This year, Tsitsi Dangarembga turns out to be the first woman — or rather, first Zimbabwean — on the moon. This Mournable Body, the final instalment to her Nervous Conditions trilogy, arrived barely after the iconic debut was voted 66 on BBC’s The 100 Stories that Shaped the World.
Just after sharing tea with Homer, James Joyce and Chinua Achebe on literary Olympus, she curates the 2019 edition of Berlin’s African Book Festival, which runs from April 4 to 7, under the theme, Transitioning from Migration.
Panashe Chigumadzi, Novuyo Rosa Tshuma and Sue Nyathi have noiseworthy titles out, which I hope to review in the coming weeks and Tariro Ndoro is about to pop.
On the non-fiction side, Ray Ndlovu’s In the Jaws of the Crocodile and Geoff Nyarota’s The Graceless Fall of Robert Mugabe chronicle Zimbabwe’s transition into the “new dispensation.”
It is always exciting when journalists, who turn out the first draft of history, put their full-length versions of the same on record. I approvingly reviewed former The Standard’s sports reporter Albert Marufu’s collaboration with Dynamos legend Memory Mucherahowa’s Soul of Seven Million Dream.
It would be great to see more journalists from every beat and stable revisiting their big-remote strivings in comprehensive histories. I am excited that my boss, Thabani Mpofu (I am not talking about your grandiloquent learned friend), is working on grafting this genre into the journalism curriculum.
I am sympathetic with Nyarota as a trenchant Jonathan Moyo review of his 2008 memoir, Against the Grain, trends on social media, prompting few would-be buyers to “cancel” his 2018 book.
Nyarota’s supposed, 10-year late response to Moyo shows something of the fate of books in the “graceless” era of the internet. The internet brings up the sins of your youth just when you are about to unveil your bride for a classic photo opportunity.
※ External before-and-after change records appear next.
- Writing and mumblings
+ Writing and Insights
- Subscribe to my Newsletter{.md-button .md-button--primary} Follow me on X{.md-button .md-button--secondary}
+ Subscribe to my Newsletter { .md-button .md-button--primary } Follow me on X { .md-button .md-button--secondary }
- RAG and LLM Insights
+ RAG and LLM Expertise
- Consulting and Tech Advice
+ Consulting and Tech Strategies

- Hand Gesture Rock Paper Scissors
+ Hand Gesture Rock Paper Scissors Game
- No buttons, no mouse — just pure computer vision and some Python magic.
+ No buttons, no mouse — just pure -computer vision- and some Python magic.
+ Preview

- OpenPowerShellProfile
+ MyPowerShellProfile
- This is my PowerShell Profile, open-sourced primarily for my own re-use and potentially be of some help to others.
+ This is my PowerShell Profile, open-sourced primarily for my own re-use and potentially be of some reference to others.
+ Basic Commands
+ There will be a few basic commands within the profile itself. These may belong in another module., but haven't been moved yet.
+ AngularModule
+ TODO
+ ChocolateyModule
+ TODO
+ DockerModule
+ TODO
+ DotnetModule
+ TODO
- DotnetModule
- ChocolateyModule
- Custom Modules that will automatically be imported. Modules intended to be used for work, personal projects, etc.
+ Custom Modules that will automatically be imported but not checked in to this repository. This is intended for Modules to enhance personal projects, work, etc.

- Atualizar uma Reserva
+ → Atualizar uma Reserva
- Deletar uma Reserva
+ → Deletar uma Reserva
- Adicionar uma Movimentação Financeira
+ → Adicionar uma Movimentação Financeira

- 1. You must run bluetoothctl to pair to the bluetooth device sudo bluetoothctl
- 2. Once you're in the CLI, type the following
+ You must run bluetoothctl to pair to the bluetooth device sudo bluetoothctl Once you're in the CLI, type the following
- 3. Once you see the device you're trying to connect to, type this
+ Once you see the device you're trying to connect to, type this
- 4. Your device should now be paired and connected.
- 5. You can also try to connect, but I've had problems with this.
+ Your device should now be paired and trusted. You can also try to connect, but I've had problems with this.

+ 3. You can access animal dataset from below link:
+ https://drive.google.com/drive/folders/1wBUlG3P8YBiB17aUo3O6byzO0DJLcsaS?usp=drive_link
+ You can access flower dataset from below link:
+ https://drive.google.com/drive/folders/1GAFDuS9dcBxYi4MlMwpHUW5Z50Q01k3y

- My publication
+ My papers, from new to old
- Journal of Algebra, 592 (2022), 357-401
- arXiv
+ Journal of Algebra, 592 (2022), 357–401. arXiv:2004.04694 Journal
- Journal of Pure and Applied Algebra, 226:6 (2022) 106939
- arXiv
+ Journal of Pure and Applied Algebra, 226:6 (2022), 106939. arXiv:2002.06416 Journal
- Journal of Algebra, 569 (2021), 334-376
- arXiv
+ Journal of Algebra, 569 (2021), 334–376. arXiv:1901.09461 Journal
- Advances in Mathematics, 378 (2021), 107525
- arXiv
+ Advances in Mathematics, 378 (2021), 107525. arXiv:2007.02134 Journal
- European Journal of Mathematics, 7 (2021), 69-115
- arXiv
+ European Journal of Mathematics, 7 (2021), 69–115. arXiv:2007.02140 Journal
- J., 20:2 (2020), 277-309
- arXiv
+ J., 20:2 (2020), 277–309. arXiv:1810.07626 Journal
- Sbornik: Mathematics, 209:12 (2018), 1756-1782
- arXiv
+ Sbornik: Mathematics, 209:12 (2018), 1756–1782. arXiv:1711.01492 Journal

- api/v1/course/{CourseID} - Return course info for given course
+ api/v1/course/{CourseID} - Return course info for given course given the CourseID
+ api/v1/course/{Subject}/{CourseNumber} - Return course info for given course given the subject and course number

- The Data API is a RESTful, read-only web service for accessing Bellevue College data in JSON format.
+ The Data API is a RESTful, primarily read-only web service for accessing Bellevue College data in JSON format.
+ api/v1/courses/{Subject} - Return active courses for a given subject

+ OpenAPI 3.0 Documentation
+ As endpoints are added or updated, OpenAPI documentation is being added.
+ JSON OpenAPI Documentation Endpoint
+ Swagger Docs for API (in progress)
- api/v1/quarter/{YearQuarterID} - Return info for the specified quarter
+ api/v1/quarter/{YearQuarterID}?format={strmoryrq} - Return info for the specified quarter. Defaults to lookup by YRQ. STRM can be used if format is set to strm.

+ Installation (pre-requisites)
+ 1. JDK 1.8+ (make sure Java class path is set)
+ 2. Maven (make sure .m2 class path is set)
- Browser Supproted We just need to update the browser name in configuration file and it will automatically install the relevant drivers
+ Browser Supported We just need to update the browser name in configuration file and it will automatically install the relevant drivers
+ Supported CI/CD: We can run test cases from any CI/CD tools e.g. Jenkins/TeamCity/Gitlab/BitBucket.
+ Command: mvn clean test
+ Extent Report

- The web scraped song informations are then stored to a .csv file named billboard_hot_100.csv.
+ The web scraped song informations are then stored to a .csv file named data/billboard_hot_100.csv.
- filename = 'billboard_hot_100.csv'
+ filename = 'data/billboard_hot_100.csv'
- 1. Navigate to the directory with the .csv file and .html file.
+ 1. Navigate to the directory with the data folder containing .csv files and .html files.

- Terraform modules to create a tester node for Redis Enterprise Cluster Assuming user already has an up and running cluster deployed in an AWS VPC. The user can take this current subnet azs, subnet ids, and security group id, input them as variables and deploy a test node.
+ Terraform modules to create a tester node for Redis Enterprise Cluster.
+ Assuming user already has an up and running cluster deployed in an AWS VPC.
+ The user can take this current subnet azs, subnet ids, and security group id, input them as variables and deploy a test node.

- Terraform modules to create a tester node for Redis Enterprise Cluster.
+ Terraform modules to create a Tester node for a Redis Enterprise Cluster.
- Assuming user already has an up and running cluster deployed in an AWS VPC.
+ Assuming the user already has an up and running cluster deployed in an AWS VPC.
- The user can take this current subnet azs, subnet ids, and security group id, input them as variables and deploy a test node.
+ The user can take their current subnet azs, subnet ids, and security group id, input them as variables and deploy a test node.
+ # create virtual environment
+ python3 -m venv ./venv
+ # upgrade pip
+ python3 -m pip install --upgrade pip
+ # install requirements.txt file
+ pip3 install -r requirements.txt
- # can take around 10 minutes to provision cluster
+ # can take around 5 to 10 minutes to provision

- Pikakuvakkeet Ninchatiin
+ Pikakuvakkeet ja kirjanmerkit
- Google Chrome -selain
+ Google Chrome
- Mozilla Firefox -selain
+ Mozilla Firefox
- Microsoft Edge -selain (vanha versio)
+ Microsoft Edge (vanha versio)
We still need to read and discuss books on their individual merits. It is too easy to pose as authorities on books we have not read for ourselves.
I am not really thinking of a column that is confined to one category or even just to Zimbabwe, however patriotic I may be. We will talk trending genres like African speculative fiction, map collaborative opportunities for literature with other art forms, pay dues to less appreciated innovators like Kojo Laing, and bring home Francophone cousins such as Alain Mabanckou.
Damn, why not even roll the millstones on our backs right to the emperor’s doorstep? I am interested in how rapid-response assertiveness is staking a claim everywhere in Zimbabwean art, especially so in the poetry of my totemsake, Philani Nyoni, whose latest book Philtrum 2.0 I review first.
I also want this column to be a space where I can have conversations with writers. I feel there is so much new-school energy and underground resilience sailing beneath our radars.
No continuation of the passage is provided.